Will the Eurozone as a Whole Become like Germany?
At the start of EMU Germany’s current account was in near balance, similar to the euro area until recently. By that time Germany had already embarked on its treacherous mission: to “restore” its competitiveness by means of wage repression and fiscal austerity. These policies had the predictable consequence of suffocating domestic demand, and Germany famously became the “sick man of the euro”. But Germany got lucky as its suicidal policies did not kill the patient in the end. For this was the time of the global economic boom, when bubbles in the US, UK, and euro periphery sponsored German exports. So Germany emerged as the phoenix from the ashes in 2007 with a gigantic current account surplus and a balanced public budget. Nothing much has changed since then. German domestic demand, which had been stagnant for much of the 2000s, is barely above its pre-crisis peak even today.
Essentially, the euro area as a whole is trying today to repeat the German feat; or, rather, it has been trying, predictably unsuccessfully, since 2010. Not only is the global economic context rather different from what it was when Germany alone went for it. The euro area as a whole is also somewhat bigger than Germany: namely by close to a factor of four. So how much more is the euro supposed to weaken, I am wondering? Or, put differently, how much more does the euro area have to shrink itself before it can make the German mercantilist strategy work globally? In short, barring any miracle, it’s not going to work.

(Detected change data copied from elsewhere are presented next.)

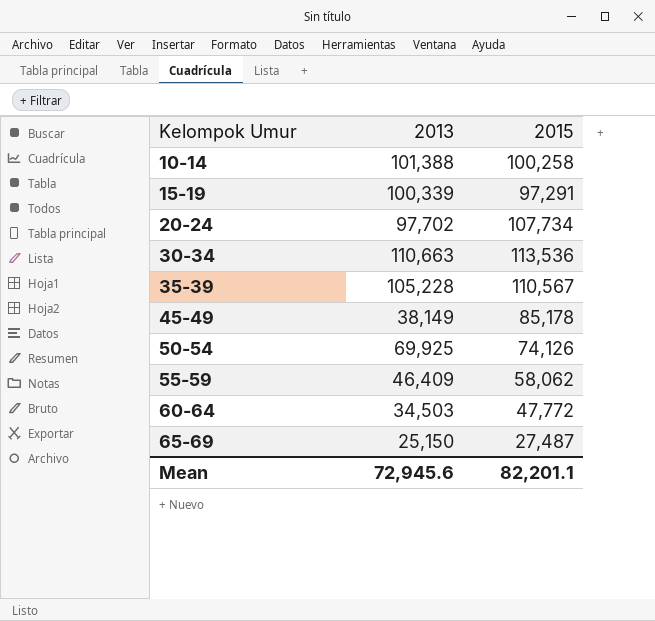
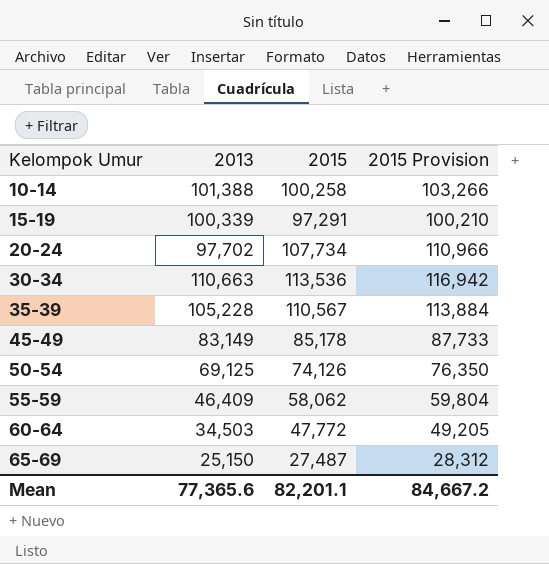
column 2015 Provision | formula: none -> [2015] * 1.03
45-49 | 2013: 38,149 -> 83,149
50-54 | 2013: 69,925 -> 69,125
Mean | 2013: 72,945.6 -> 77,365.6

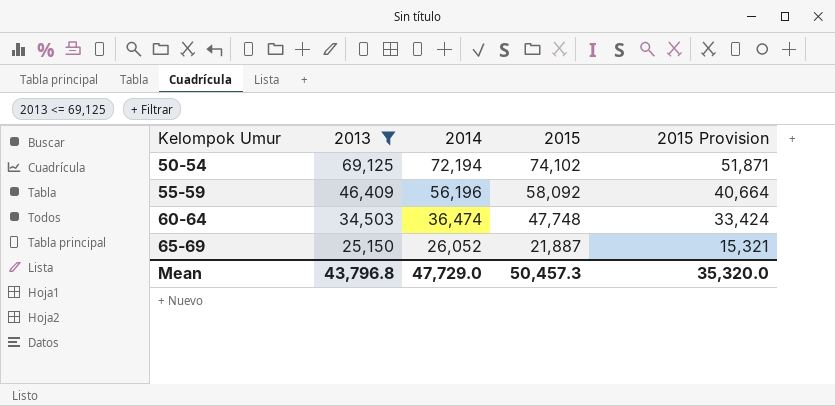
filter: none -> 2013 <= 69,125
column 2014 | position: none -> 3
column 2015 Provision | formula: [2015] * 1.03 -> [2015] * 0.7
50-54 | 2015: 74,126 -> 74,102
55-59 | 2015: 58,062 -> 58,092
60-64 | 2015: 47,772 -> 47,748
65-69 | 2015: 27,487 -> 21,887
Mean | 2013: 77,365.6 -> 43,796.8
Mean | 2015: 82,201.1 -> 50,457.3
Mean | 2015 Provision: 84,667.2 -> 35,320.0

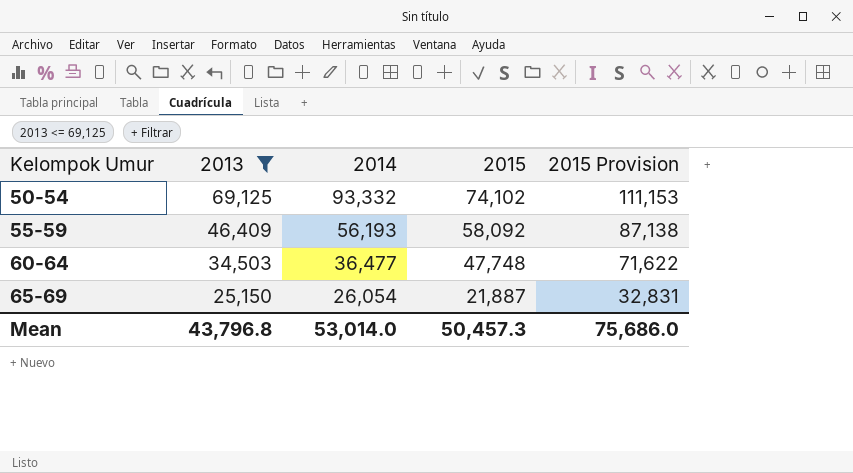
column 2015 Provision | formula: [2015] * 0.7 -> [2015] * 1.5
50-54 | 2014: 72,194 -> 93,332
55-59 | 2014: 56,196 -> 56,193
60-64 | 2014: 36,474 -> 36,477
65-69 | 2014: 26,052 -> 26,054
Mean | 2014: 47,729.0 -> 53,014.0
Mean | 2015 Provision: 35,320.0 -> 75,686.0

Interestingly, Mr Draghi implied and partly spelled out the unspeakable in his recent Jackson Hole speech. Finally acknowledging that the euro area suffers from a lack of aggregate demand, he suggested that the euro area has to try harder to achieve a properly growth-friendly fiscal stance for the area as a whole, which would imply that Germany would need to depart from its perversely tight fiscal stance; even if Mr. Draghi did not say so explicitly. Mr. Draghi also lent his support there to a €300 billion public-private investment program proposed by the incoming European Commission President Jean-Claude Juncker.
That, rather than a weaker euro, is at least and at last pointing in the right direction. The euro area is still way too large to prosper on net exports. The euro area has to stop suffocating domestic demand but nourish it instead. Now!
Cross-posted from Social Europe. First appeared in Spanish in El Pais.